Pero ahora no le gusta, ahora el agua le parece un espectro siniestro que la ha atrapado y le está absorbiendo el alma. Siente como se riza, como se retuerce dolorosamente y no puede hacer nada al respecto, no sabe qué hacer al respecto. Mientras se sentía unida a la rama, todo en ella era felicidad, salud, seguridad, pero ahora…
Poco a poco, cuando el paso de los días y el sol otoñal actúan sobre ella, su color verdoso comienza a desaparecer y los tonos marrones van fluyendo de su interior, de un interior que ella desconocía. Se está arrugando, se estropea inevitablemente y se siente sola, completamente sola a pesar de que muchas de sus hermanas han seguido su camino y yacen a su alrededor.

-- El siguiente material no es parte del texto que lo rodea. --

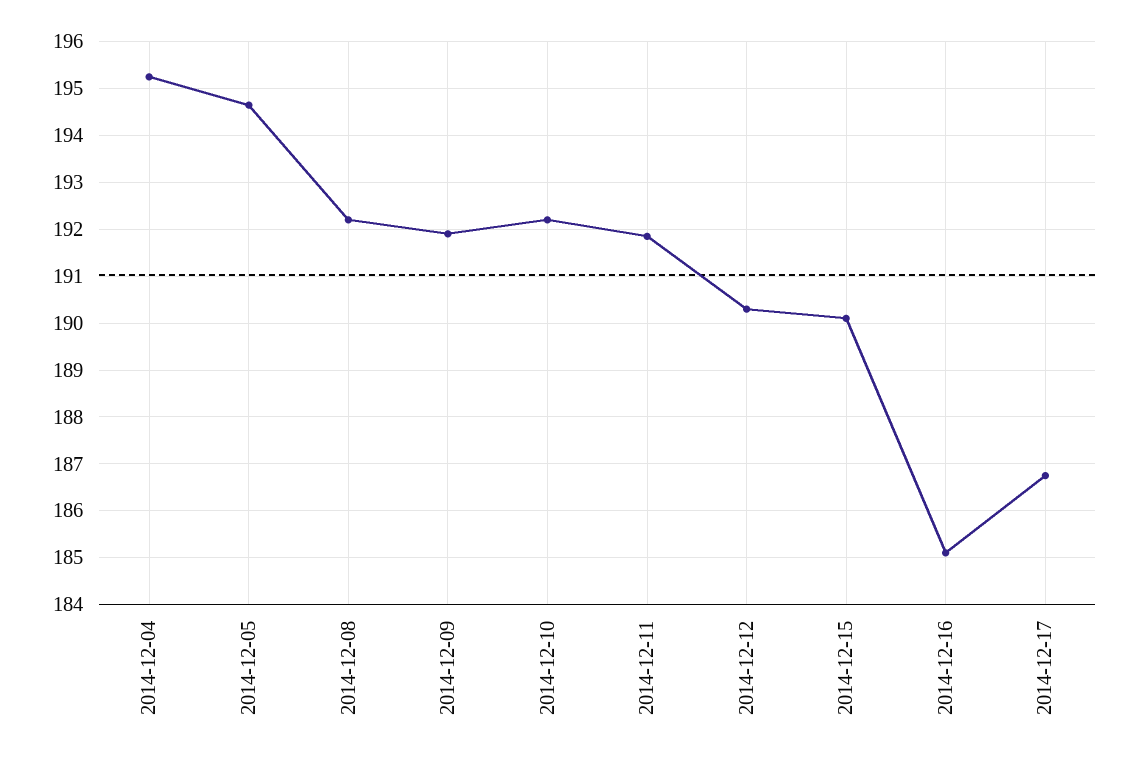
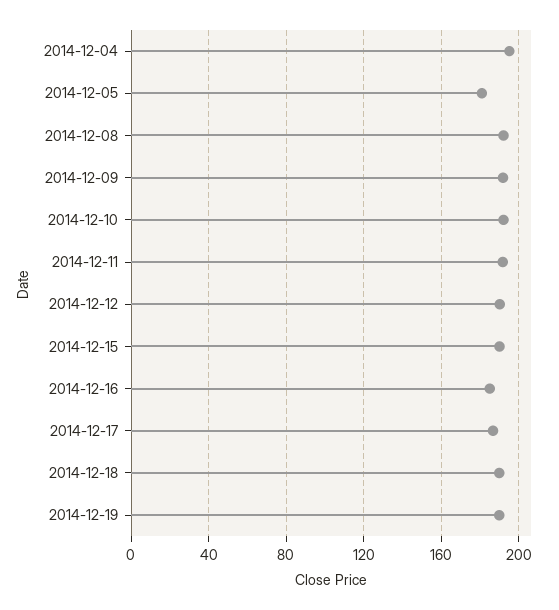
2014-12-05: 194.6 -> 180
2014-12-18: none -> 190
2014-12-19: none -> 190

En un último intento, saca fuerzas de flaqueza y le grita al árbol, a ese ser supremo que le dio la vida, que haga algo por ella, que le ayude, que siente miedo y frío, que nota que el invierno está llegando y que, con él, también vendrá su fin, y no quiere acabar así. Pero la única respuesta que recibe es el silencio del descomunal roble que fue su casa.

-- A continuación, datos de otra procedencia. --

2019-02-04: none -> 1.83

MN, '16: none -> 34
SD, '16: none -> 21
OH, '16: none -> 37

La hoja intenta llorar ante la impotencia de sentirse ignorada, olvidada, pero no puede, porque la savia que tuvo dentro hace tiempo que se secó. Y el invierno llega cubriéndolo todo con su gélido manto. La hoja desaparece bajo la espesura de la nieve y antes de dejar de sentir, de pensar, llega a la conclusión de que el invierno, en verdad, no ha llegado, sino que siempre estuvo en su interior.